The modularity of the lower arch accelerates and eases the installation and the
recording. Using special cameras, the patterns are captured 100 times per second,
thus achieving very high resolutions (1/1000mm.)
• JMA Zebris:
JMA Zebris system [7] has a customized jaw’s anchor that joins the lower arch
by means of magnets. Another upper arch is placed on the skull and nose’s bridge.
Both of them have electronic sensors that measure relative distances. The system
determines the jaw’s relative position by calculating the flight times of ultrasonic
pulses.
• Research:
At the Kang Cheng University –Taiwan-, Jing-Jing Fang and Tai-Hong Kuo,
researchers of the Department of Mechanics developed a method to record jaw
movement [8, 9]. In this case, customized stents are generated according to dental
molds or directly from teeth to be used as mountings for trace plates. Some
cameras record the movement of those plates and their position is automatically
calculated by interpolating images.
All presented systems measure indirectly jaw movement by means of tracking
plates, modular arches or brackets attached to teeth. To reproduce jaw movement,
dental molds or dentures must be 3D scanned twice, first separately and second,
with the fixed added elements. The first scan captures the teeth surface. The
second one gives the relative distance from the references to the teeth. Therefore,
having the references, the recorded movements and the relative distance,
A new method to capture the jaw movement
399
reproducing the mandibular arch is possible. When recording only relative
positions, it is also necessary to fix and measure an initial position to establish the
relative positions of skull and jaw. This measurement can be carried out at any
time of motion capture. From this position, dental arches can be placed in space.
Each system has its own closed software package that allows the processing the
data. Sometimes it is necessary to take some initial measurement to use it as
reference.
3 Methodology
3.1 Software development
In order to develop the software, the choice of the hardware is a previous step.
According to the premise of the system’s low price, an inexpensive commercial
motion sensor system was selected: the LEAP Motion[10].
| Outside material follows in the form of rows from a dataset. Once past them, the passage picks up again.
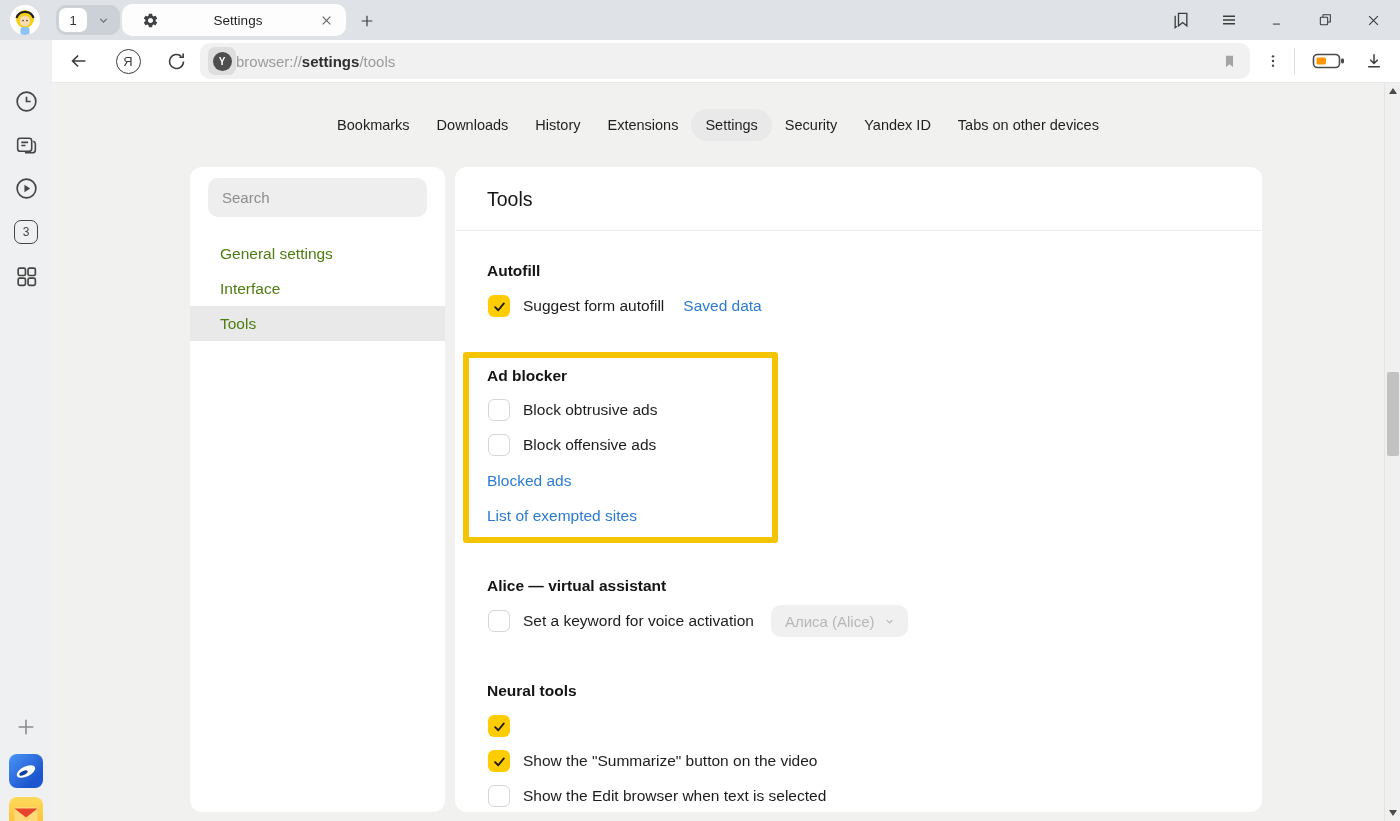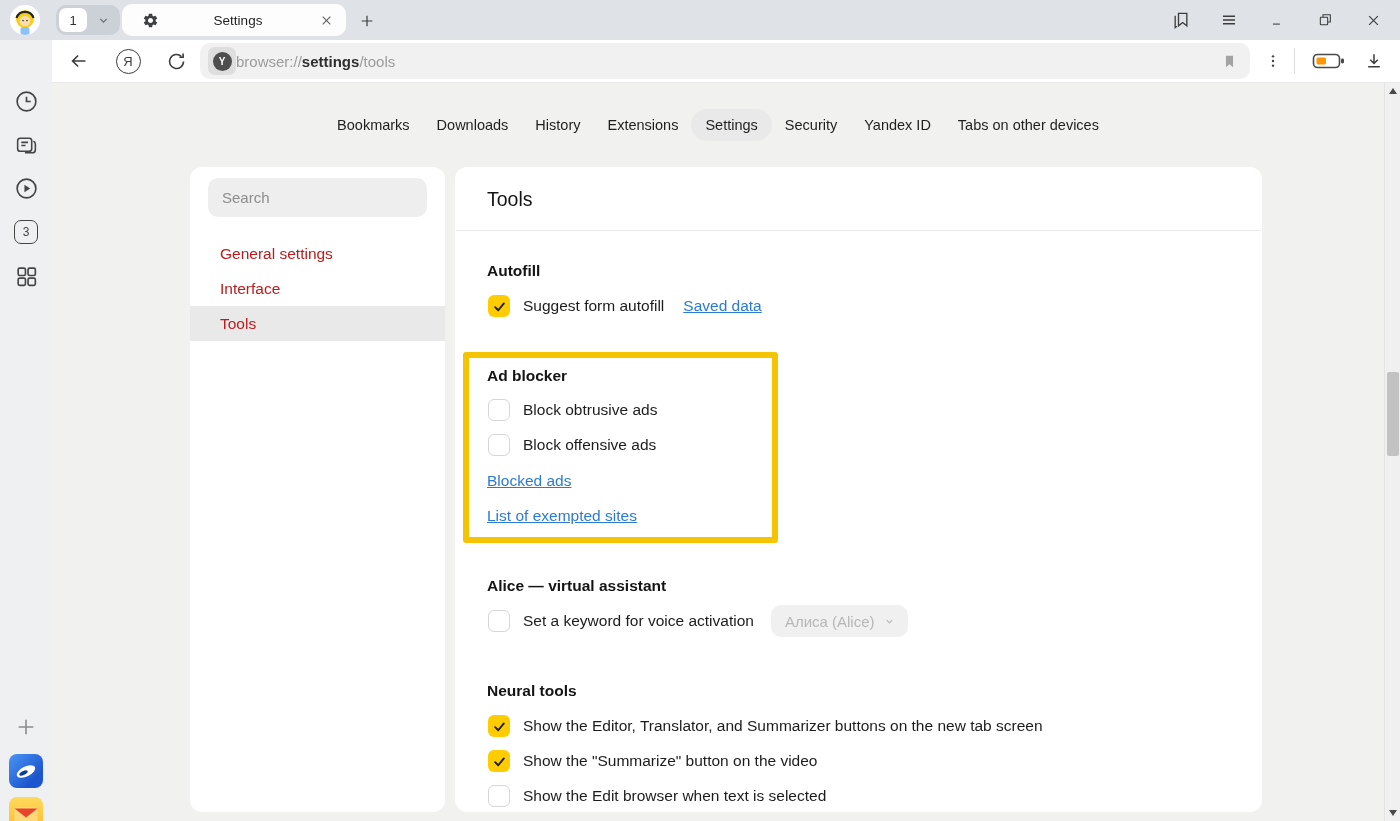"General settings" .mi { color: #b91c1c -> #4d7c0f }
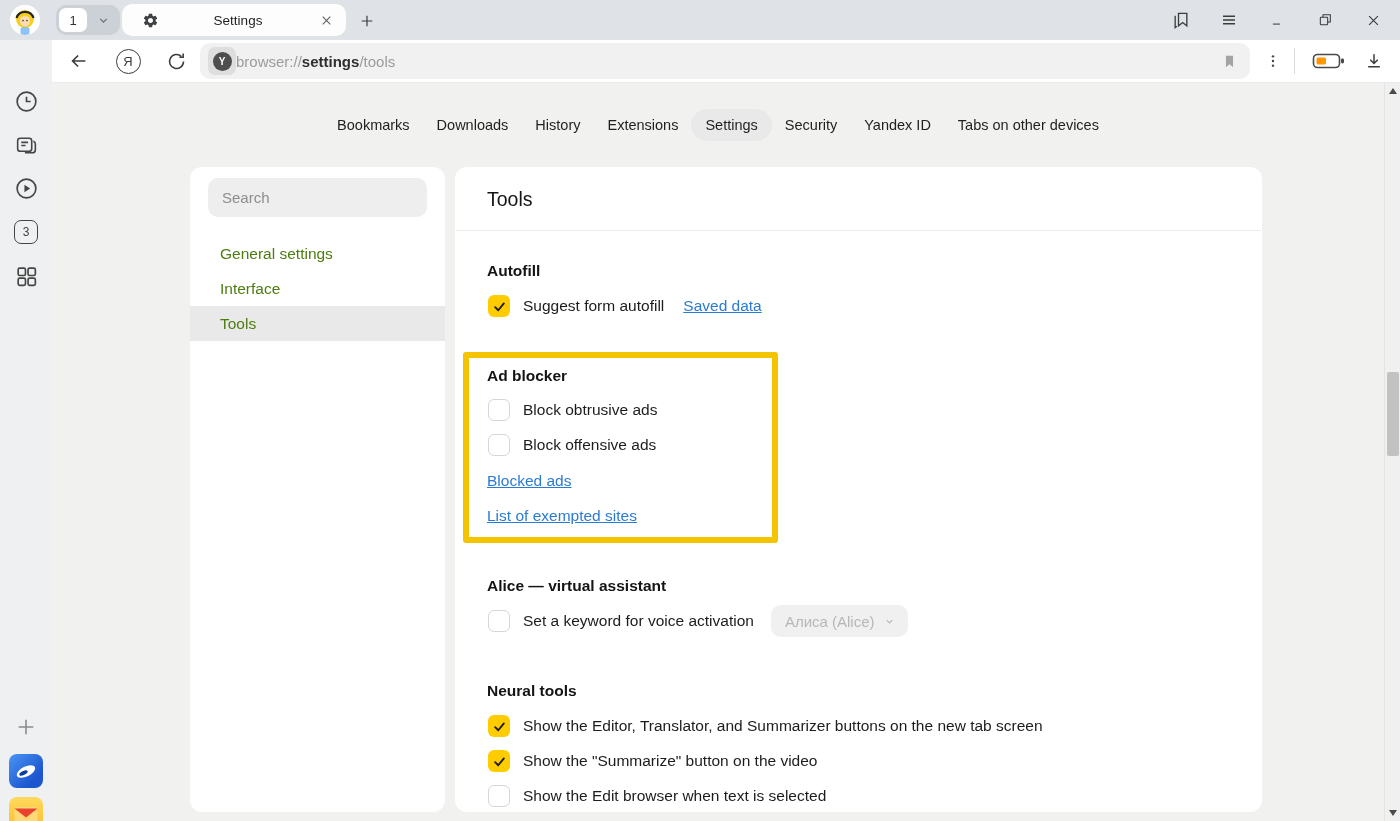"Saved data" .link { text-decoration: underline -> none }
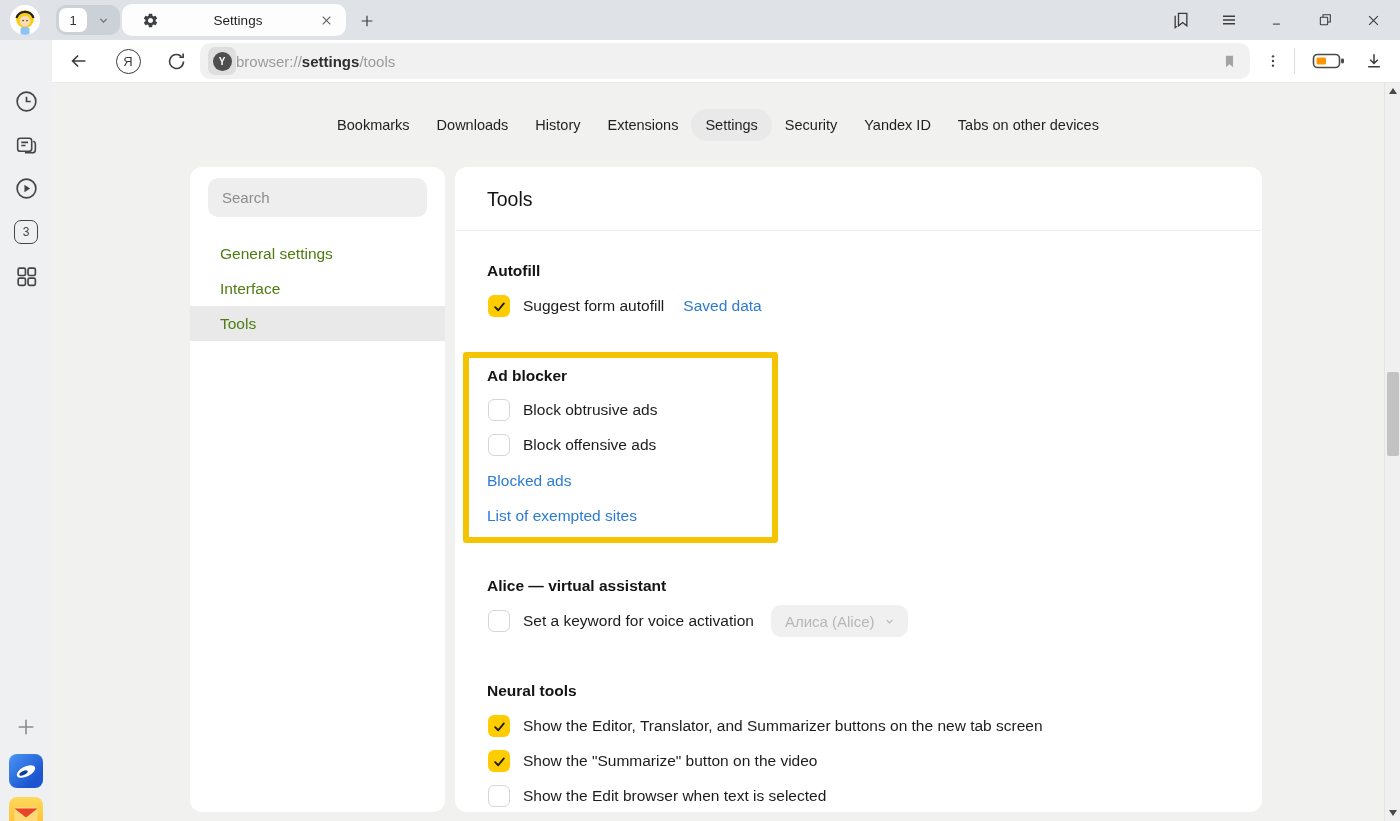"Show the Editor, Translator, and" span { html: <span>Show the Editor, Translator, and Summarizer buttons on the new tab screen</span> -> none }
This sensor is a small and light USB device that can be attached to mobile
systems, arches, brackets, etc. It scans nearby hemispheric environment distances
between 7cm and 1m by means of two cameras and three infrared LED. Three
hundred readings per second are transmitted in real time to the computer. This
peripheral allows programming in many languages (C++, C#, Unity, Objective-C,
Java, Python…) and operates under different operating systems (Windows, OS X,
Linux) thus meeting the open system requirement. Since C++ is one of the most
widespread programming languages, it has been selected for this project, thus
facilitating the project’s future development. Besides, it can be connected with
hardware without requiring any virtual platform, obtaining high performance
programs.
The LEAP Motion device, designed to capture the movements of fingers and
hands, comes with a "tool" configuration to register physical pointers. The
software development kit (SDK) offers a series of public functions and properties
to determine which of the elements captured by the device will be used. The
following functions have been selected:
• TipPosition: pointer position
• Direction: tool’s direction vector
• Float Length: tool’s estimated length (in mm)
• Float Width: estimated thickness (diameter) of the tool (in mm)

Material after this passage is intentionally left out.